I want to say that the context of this event was the Iraq War, and my opposition to that war. The point was that cowards, like George W. Bush, Dick Cheney, Donald Rumsfeld, David Addington, Doug Feith, Steven Halperin, Karl Rove, et al, of that tremendously brave bunch of men in the Bush White House ... had sent our young men and women into a war that was totally needless. I wanted people to know that guys like those guys ... the "Bushistas," didn't learn the things we who were in Vietnam learned about carnage.
The carnage I saw, not only in Vietnam, but in Army hospitals for a year after I was wounded, left me more heavily damaged with PTSD than I ever would have guessed. So, after passing out in the "Real West Cinema," after viewing
the highly realistic scene in "Babel," Sherry took it from there.
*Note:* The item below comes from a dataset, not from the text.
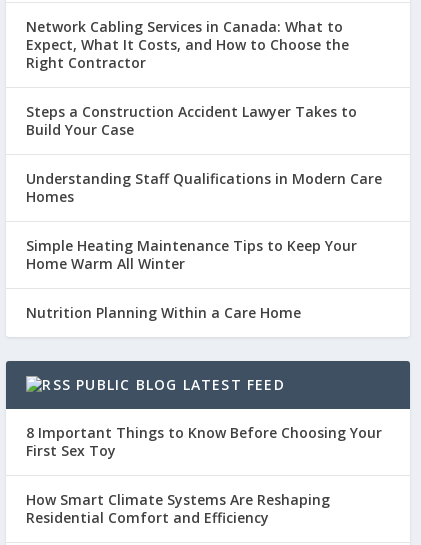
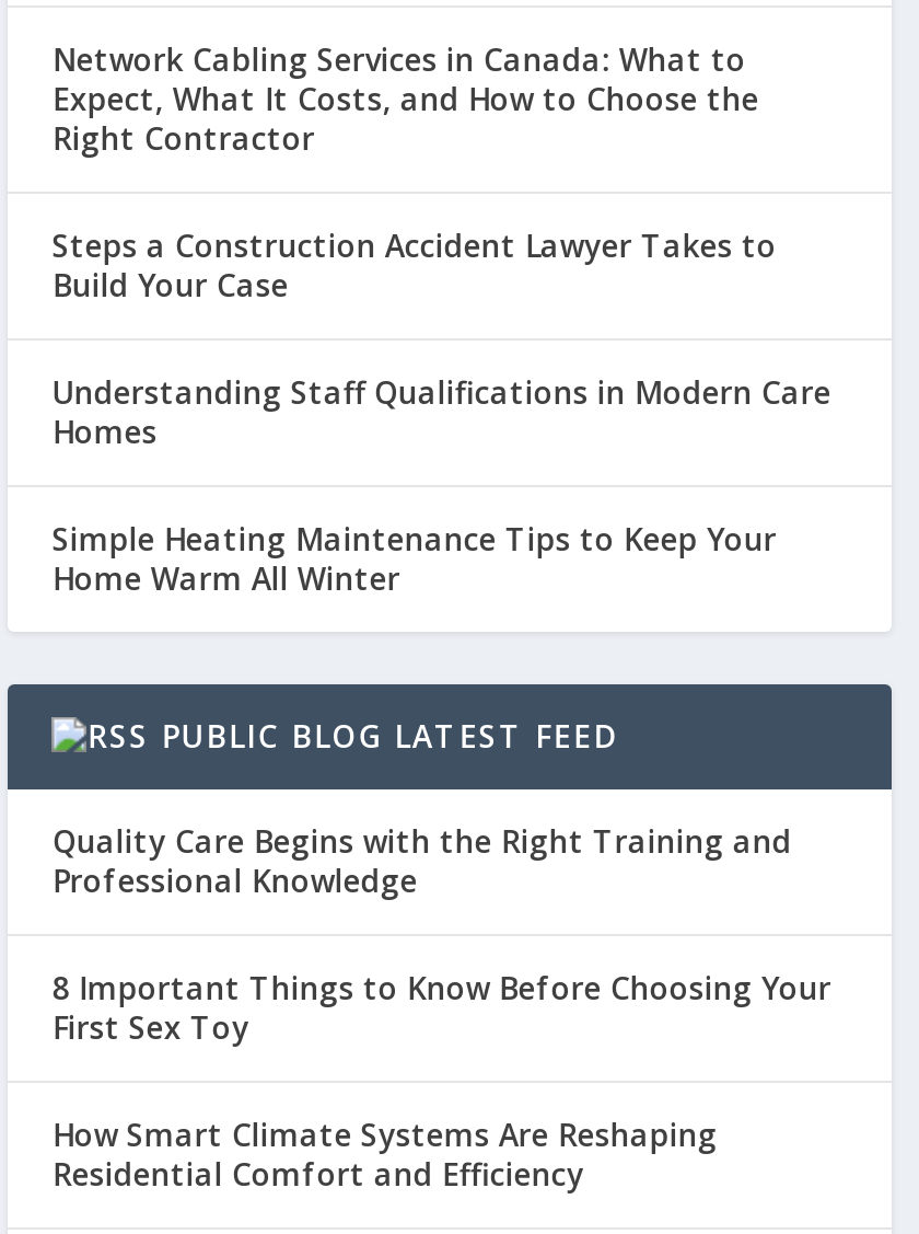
[26,303,301,322] Nutrition Planning Within a Care Home -> none
moved [76,375,285,394] -> [161,714,618,756]: PUBLIC BLOG LATEST FEED
none -> [52,819,792,900] Quality Care Begins with the Right Training and | Professional Knowledge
As a long time journalist who provides articles of interest to the @New Mexico News Services, 2007, Sherry has graciously allowed me to use the copy she wrote, with credit to
@New Mexico News Services, 2007.

© New Mexico News Services 2007

Sherry Robinson/ All She Wrote

FOR IMMEDIATE RELEASE THRU 2-12-07

For veterans, some scars aren’t visible

By Sherry Robinson

As the president was polishing his arguments for the troop “surge” in Iraq, my friend Jerry Eagan was lying on the floor of a theater in Silver City, losing consciousness.

Jerry and his wife had gone to see the movie “Babel.” The shooting of the female co-star was so realistic that it triggered a massive episode of post traumatic stress disorder for Jerry, who nearly lost his arm as a 19-year-old infantryman after a similar shooting.

“The images of the film were so strong as to remind me vividly that I was that person, nearly bleeding to death, with fellow soldiers slapping my face and challenging me to not pass out because you can actually die of such a shock,” he wrote to friends.

“I began to feel sick. Then I knew I was having a flashback from Vietnam. I apparently began or did pass out. People came to my aid, and before I knew it, I was on the floor of the theater, with several people assisting me. They called 911 and they got
there quickly and put some oxygen on me. By then I was drenched in sweat.”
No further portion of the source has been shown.